AGS3 Il plasmide Double Nickase (m) consiste in una coppia di plasmidi ingegnerizzati per l'editing ad alta specificità del locus Gpsm1 nelle linee cellulari mouse. Ciascun plasmide esprime una nickasi Cas9 D10A e un sgRNA distinto che prende di mira filamenti di DNA opposti all'interno di Gpsm1. Quando indirizzate verso siti adiacenti su filamenti di DNA opposti, le due nickasi generano tagli a filamento singolo sfalsati che insieme producono una rottura a doppio filamento sfalsata, richiedendo un'attività coordinata sul bersaglio da entrambe le guide.

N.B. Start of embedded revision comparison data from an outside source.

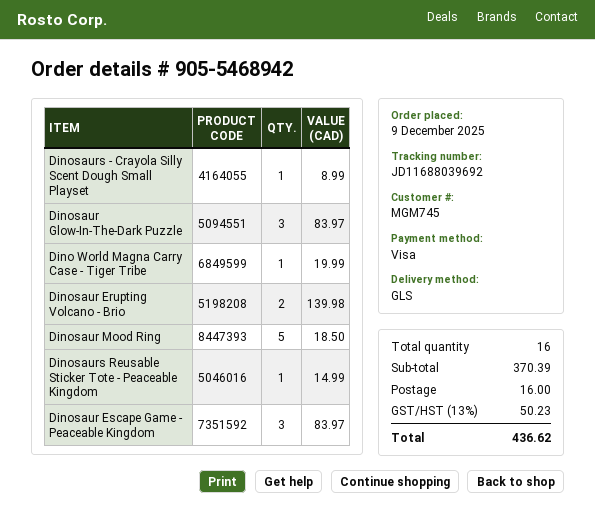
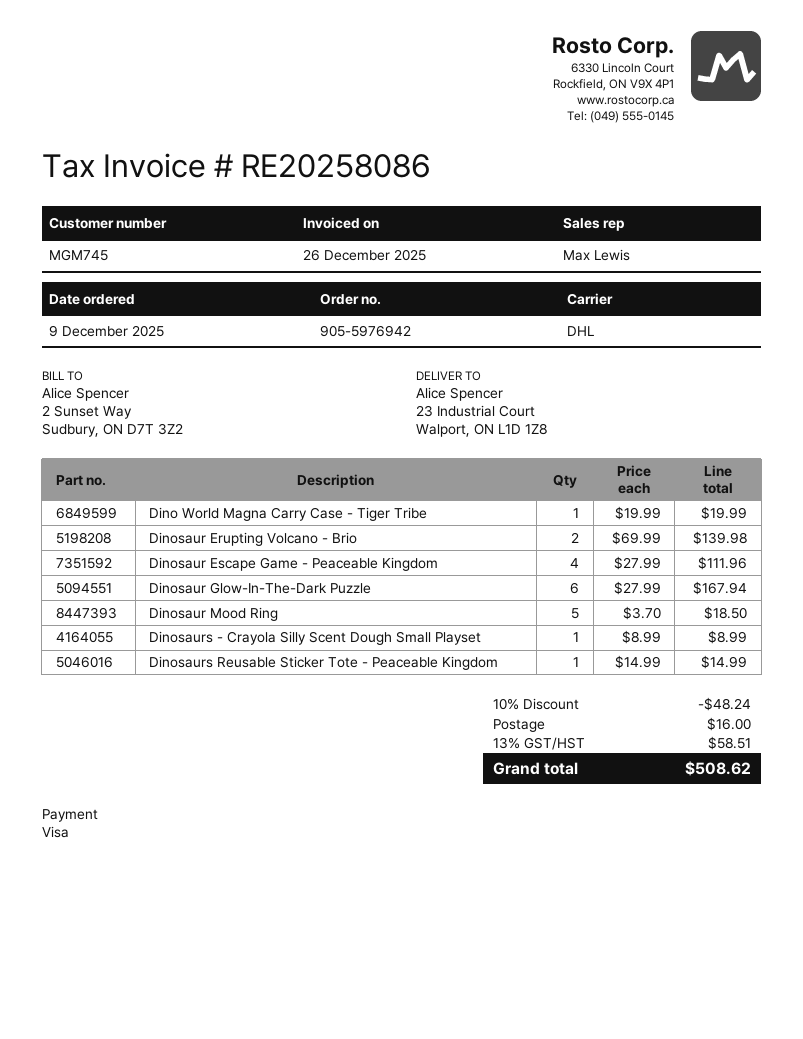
order number: 905-5468942 -> 905-5976942
shipping method: GLS -> DHL
Dinosaur Glow-In-The-Dark Puzzle: 3 for 83.97 -> 6 for 167.94
Dinosaur Escape Game - Peaceable Kingdom: 3 for 83.97 -> 4 for 111.96
discount: none -> 10% = 48.24
tax: 13% = 50.23 -> 13% = 58.51
total: 436.62 -> 508.62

La rottura del DNA risultante viene risolta da vie di riparazione cellulare endogene, più comunemente attraverso la giunzione non omologa delle estremità (NHEJ), portando a inserzioni o delezioni che interrompono la funzione di Gpsm1. Richiedendo il coinvolgimento di due sgRNA nel locus bersaglio, l'approccio a doppia nickasi migliora la specificità dell'editing e fornisce una strategia CRISPR complementare per applicazioni in cui è desiderato un controllo aggiuntivo sulla precisione del targeting.
Per supportare l'identificazione efficiente delle cellule modificate, un plasmide codifica la GFP per la visualizzazione fluorescente delle popolazioni trasfettate, mentre il plasmide di accompagnamento porta un gene di resistenza alla puromicina per la selezione antibiotica. Insieme, queste caratteristiche supportano l'arricchimento efficiente delle popolazioni co-trasfettate e semplificano la convalida dei cloni con Gpsm1 interrotto.
Solo per uso di ricerca. Non destinato a uso diagnostico o terapeutico.